6.              a) L’assistance judiciaire est accordée, sur requête, à toute partie à la procédure dont les ressources ne suffisent pas à subvenir aux frais de procédure sans la priver du nécessaire, elle et sa famille, et dont les prétentions ou les moyens de défense ne sont pas manifestement mal fondés (art. 18 al. 1 LPA-VD).

 

              En l’occurrence, bénéficiaire du revenu d’insertion qui lui assure uniquement son minimum vital, l’assurée se trouve dans une situation d’indigence. Il y a donc lieu de lui octroyer l’assistance judiciaire limitée aux frais de justice et de l’exonérer de la franchise mensuelle à titre de participation aux frais de procès.

 

              b) La procédure de recours en matière de contestations portant sur l’octroi ou le refus de prestations de l’assurance-invalidité est soumise à des frais de justice (art. 69 al. 1bis LAI). Il convient de les fixer à 600 fr. et de les mettre à la charge de la partie recourante, vu le sort de ses conclusions. Ils sont provisoirement supportés par l’Etat, au vu de l’octroi de l’assistance judiciaire limitée aux frais de justice.

 

              La partie recourante est toutefois rendue attentive au fait qu’elle devra rembourser le montant des frais de justice dès qu’elle sera en mesure de le faire (art. 122 al. 1 et 123 CPC [code de procédure civile du 19 décembre 2008 ; RS 272], applicable par renvoi de l’art. 18 al. 5 LPA-VD).
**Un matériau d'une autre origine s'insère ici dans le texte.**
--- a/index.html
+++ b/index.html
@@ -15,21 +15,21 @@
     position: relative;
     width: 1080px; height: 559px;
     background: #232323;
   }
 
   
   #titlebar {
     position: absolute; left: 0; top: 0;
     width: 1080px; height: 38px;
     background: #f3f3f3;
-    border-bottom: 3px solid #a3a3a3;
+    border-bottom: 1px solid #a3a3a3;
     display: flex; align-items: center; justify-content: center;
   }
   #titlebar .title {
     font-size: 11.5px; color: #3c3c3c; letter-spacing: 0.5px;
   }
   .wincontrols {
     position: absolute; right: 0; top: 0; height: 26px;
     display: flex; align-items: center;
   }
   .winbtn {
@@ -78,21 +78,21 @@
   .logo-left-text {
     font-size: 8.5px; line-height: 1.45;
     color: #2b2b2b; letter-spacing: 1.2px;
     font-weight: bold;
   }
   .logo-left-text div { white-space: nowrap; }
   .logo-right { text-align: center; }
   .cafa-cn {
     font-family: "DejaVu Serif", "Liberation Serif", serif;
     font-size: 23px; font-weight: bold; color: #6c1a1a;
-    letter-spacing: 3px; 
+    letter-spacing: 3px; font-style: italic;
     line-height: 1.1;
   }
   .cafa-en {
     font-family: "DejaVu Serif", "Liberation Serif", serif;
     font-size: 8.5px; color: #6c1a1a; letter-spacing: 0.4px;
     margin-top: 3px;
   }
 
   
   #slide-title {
Les modalités de ce remboursement sont fixées par la Direction du recouvrement de la Direction générale des affaires institutionnelles et des communes (auparavant : le Service juridique et législatif ; art. 5 RAJ [règlement cantonal vaudois du 7 décembre 2010 sur l’assistance judiciaire en matière civile ; BLV 211.02.3]).

 

              c) Il n’y a pas lieu d’allouer de dépens à la partie recourante, qui n’obtient pas gain de cause (art. 61 let. g LPGA).

 

 

 

Par ces motifs,

la Cour des assurances sociales

prononce :

 

              I.              Le recours est rejeté.

 

              II.              La décision rendue le 27 juin 2022 par l’Office de l'assurance-invalidité pour le canton de Vaud est confirmée.

 

              III.              La requête d’assistance judiciaire concernant l’exonération d’avances et des frais judiciaires déposée le 29 août 2022 par P.________ est admise.

 

              IV.              Les frais judiciaires, arrêtés à 600 fr. (six cents francs), sont provisoirement laissés à la charge de l’Etat.

 

              V.              Il n’est pas alloué de dépens.

 

              VI.              La bénéficiaire de l’assistance judiciaire est, dans la mesure de l’art. 123 CPC, applicable par renvoi de l’art. 18 al. 5 LPA-VD, tenue au remboursement des frais judiciaires mis à la charge de l’Etat.

 

 

La présidente :               La greffière :

 

 

Du

 

              L'arrêt qui précède, dont la rédaction a été approuvée à huis clos, est notifié à :

 

‑              Procap Suisse, Service juridique (pour P.________),

‑              Office de l’assurance-invalidité pour le canton de Vaud,

-              Office fédéral des assurances sociales,

 

par l'envoi de photocopies.

 

              Le présent arrêt peut faire l'objet d'un recours en matière de droit public devant le Tribunal fédéral au sens des art. 82 ss LTF (loi du 17 juin 2005 sur le Tribunal fédéral ; RS 173.110), cas échéant d'un recours constitutionnel subsidiaire au sens des art. 113 ss LTF. Ces recours doivent être déposés devant le Tribunal fédéral (Schweizerhofquai 6, 6004 Lucerne) dans les trente jours qui suivent la présente notification (art. 100 al. 1 LTF).